▶ ACTIVITY
Copy out all the lines of the data that hold the word "text".

Start of THE DATA

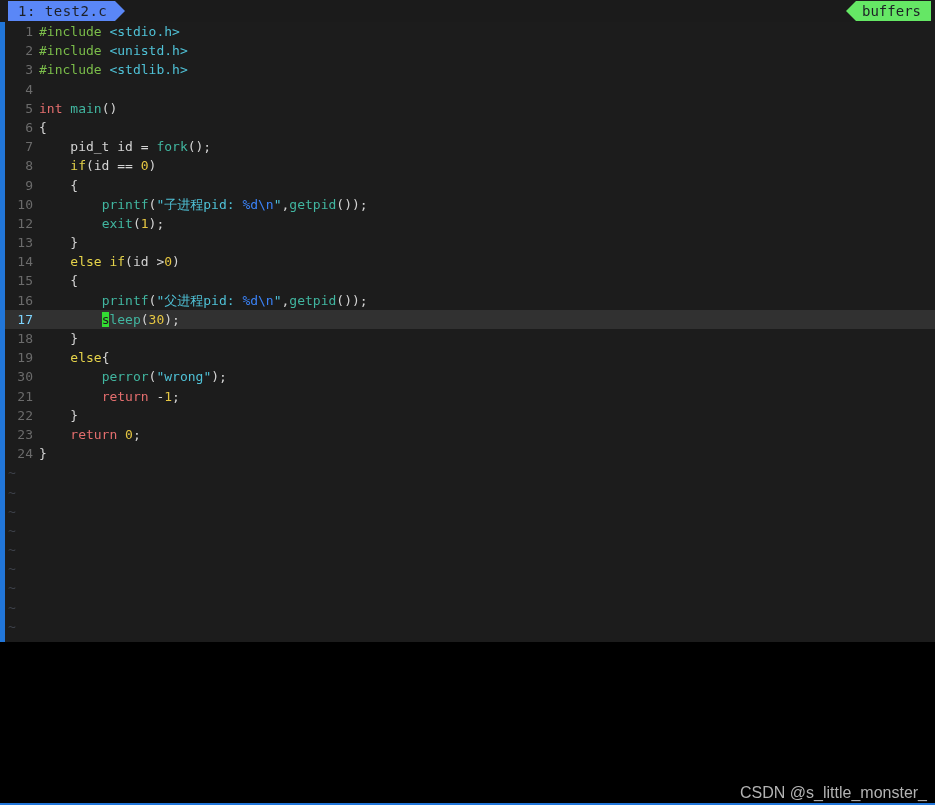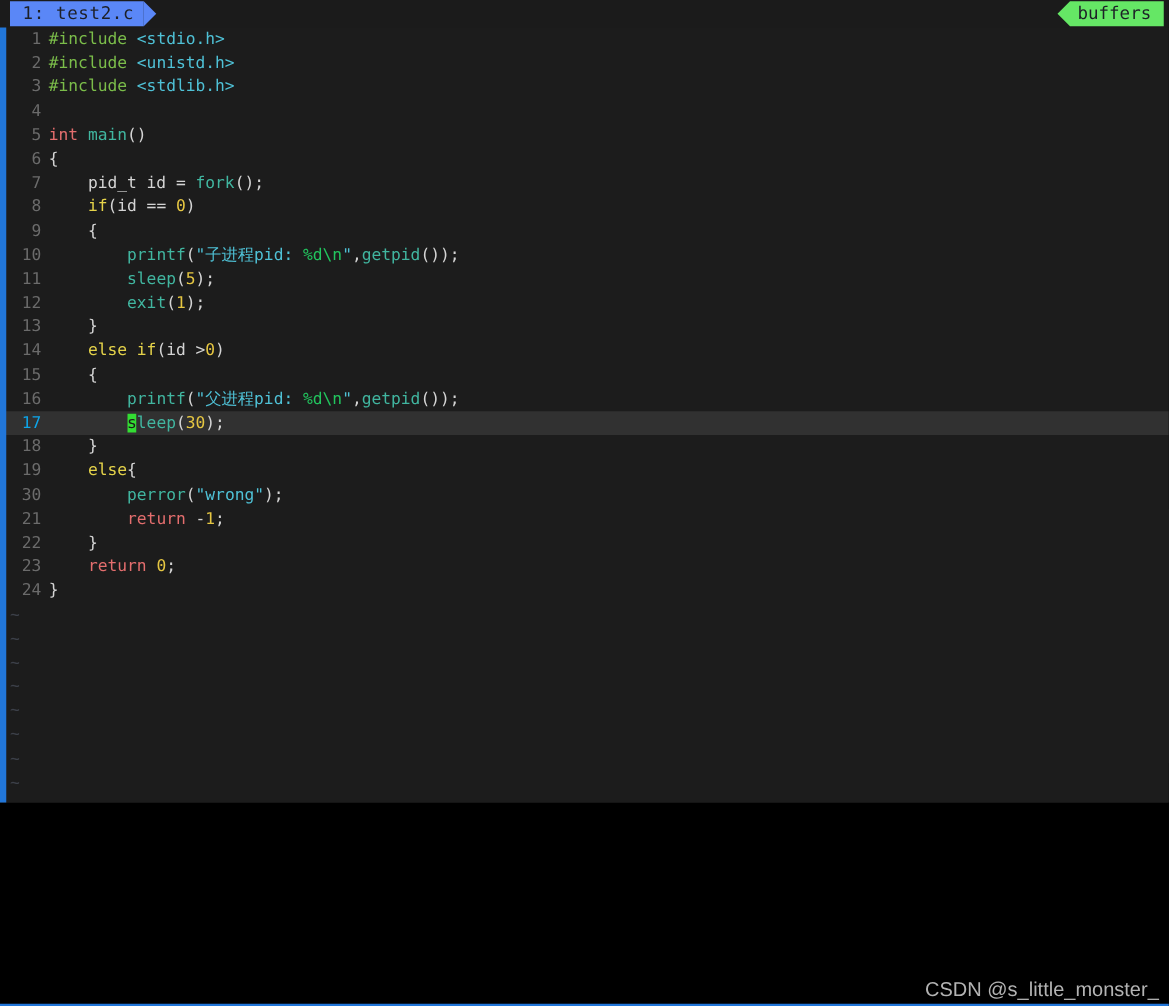--- a/index.html
+++ b/index.html
@@ -97,33 +97,33 @@
     padding-left: 5px;
   }
   .ln-row.cursorline { background: #313131; }
   .gutter {
     display: inline-block;
     width: 34px;
     text-align: right;
     color: #6b6b6b;
     padding-right: 6px;
   }
-  .cursorline .gutter { color: #0ea5e9; text-align: right; }
+  .cursorline .gutter { color: #7dd3fc; text-align: right; }
   .code { display: inline; }
 
   
   .s-pre   { color: #7bbd4a; }   
   .s-inc   { color: #4fc1d6; }   
   .s-type  { color: #e46e6e; }   
   .s-func  { color: #41b6a0; }   
   .s-plain { color: #d4d4d4; }   
   .s-kw    { color: #e5d34a; }   
   .s-num   { color: #e5c642; }   
   .s-str   { color: #4fc1d6; }   
-  .s-esc   { color: #22c55e; }   
+  .s-esc   { color: #3b82f6; }   
 
   .tilde {
     display: inline-block;
     width: 34px;
     text-align: left;
     color: #3c4049;
     padding-left: 3px;
   }
 
   
@@ -282,21 +282,20 @@
       <div class="ln-row"><span class="gutter">1</span><span class="code"><span class="s-pre">#include </span><span class="s-inc">&lt;stdio.h&gt;</span></span></div>
       <div class="ln-row"><span class="gutter">2</span><span class="code"><span class="s-pre">#include </span><span class="s-inc">&lt;unistd.h&gt;</span></span></div>
       <div class="ln-row"><span class="gutter">3</span><span class="code"><span class="s-pre">#include </span><span class="s-inc">&lt;stdlib.h&gt;</span></span></div>
       <div class="ln-row"><span class="gutter">4</span><span class="code"></span></div>
       <div class="ln-row"><span class="gutter">5</span><span class="code"><span class="s-type">int </span><span class="s-func">main</span><span class="s-plain">()</span></span></div>
       <div class="ln-row"><span class="gutter">6</span><span class="code"><span class="s-plain">{</span></span></div>
       <div class="ln-row"><span class="gutter">7</span><span class="code"><span class="s-plain">    pid_t id = </span><span class="s-func">fork</span><span class="s-plain">();</span></span></div>
       <div class="ln-row"><span class="gutter">8</span><span class="code"><span class="s-plain">    </span><span class="s-kw">if</span><span class="s-plain">(id == </span><span class="s-num">0</span><span class="s-plain">)</span></span></div>
       <div class="ln-row"><span class="gutter">9</span><span class="code"><span class="s-plain">    {</span></span></div>
       <div class="ln-row"><span class="gutter">10</span><span class="code"><span class="s-plain">        </span><span class="s-func">printf</span><span class="s-plain">(</span><span class="s-str">"子进程pid: </span><span class="s-esc">%d\n</span><span class="s-str">"</span><span class="s-plain">,</span><span class="s-func">getpid</span><span class="s-plain">());</span></span></div>
-      <div class="ln-row"><span class="gutter">11</span><span class="code"><span class="s-plain">        </span><span class="s-func">sleep</span><span class="s-plain">(</span><span class="s-num">5</span><span class="s-plain">);</span></span></div>
       <div class="ln-row"><span class="gutter">12</span><span class="code"><span class="s-plain">        </span><span class="s-func">exit</span><span class="s-plain">(</span><span class="s-num">1</span><span class="s-plain">);</span></span></div>
       <div class="ln-row"><span class="gutter">13</span><span class="code"><span class="s-plain">    }</span></span></div>
       <div class="ln-row"><span class="gutter">14</span><span class="code"><span class="s-plain">    </span><span class="s-kw">else if</span><span class="s-plain">(id &gt;</span><span class="s-num">0</span><span class="s-plain">)</span></span></div>
       <div class="ln-row"><span class="gutter">15</span><span class="code"><span class="s-plain">    {</span></span></div>
       <div class="ln-row"><span class="gutter">16</span><span class="code"><span class="s-plain">        </span><span class="s-func">printf</span><span class="s-plain">(</span><span class="s-str">"父进程pid: </span><span class="s-esc">%d\n</span><span class="s-str">"</span><span class="s-plain">,</span><span class="s-func">getpid</span><span class="s-plain">());</span></span></div>
       <div class="ln-row cursorline"><span class="gutter">17</span><span class="code"><span class="s-plain">        </span><span class="s-func cursor-block">s</span><span class="s-func">leep</span><span class="s-plain">(</span><span class="s-num">30</span><span class="s-plain">);</span></span></div>
       <div class="ln-row"><span class="gutter">18</span><span class="code"><span class="s-plain">    }</span></span></div>
       <div class="ln-row"><span class="gutter">19</span><span class="code"><span class="s-plain">    </span><span class="s-kw">else</span><span class="s-plain">{</span></span></div>
       <div class="ln-row"><span class="gutter">30</span><span class="code"><span class="s-plain">        </span><span class="s-func">perror</span><span class="s-plain">(</span><span class="s-str">"wrong"</span><span class="s-plain">);</span></span></div>
       <div class="ln-row"><span class="gutter">21</span><span class="code"><span class="s-plain">        </span><span class="s-type">return</span><span class="s-plain"> -</span><span class="s-num">1</span><span class="s-plain">;</span></span></div>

End of THE DATA

▶ TASK RESULT
     text-align: right;
-  .cursorline .gutter { color: #0ea5e9; text-align: right; }
+  .cursorline .gutter { color: #7dd3fc; text-align: right; }
     text-align: left;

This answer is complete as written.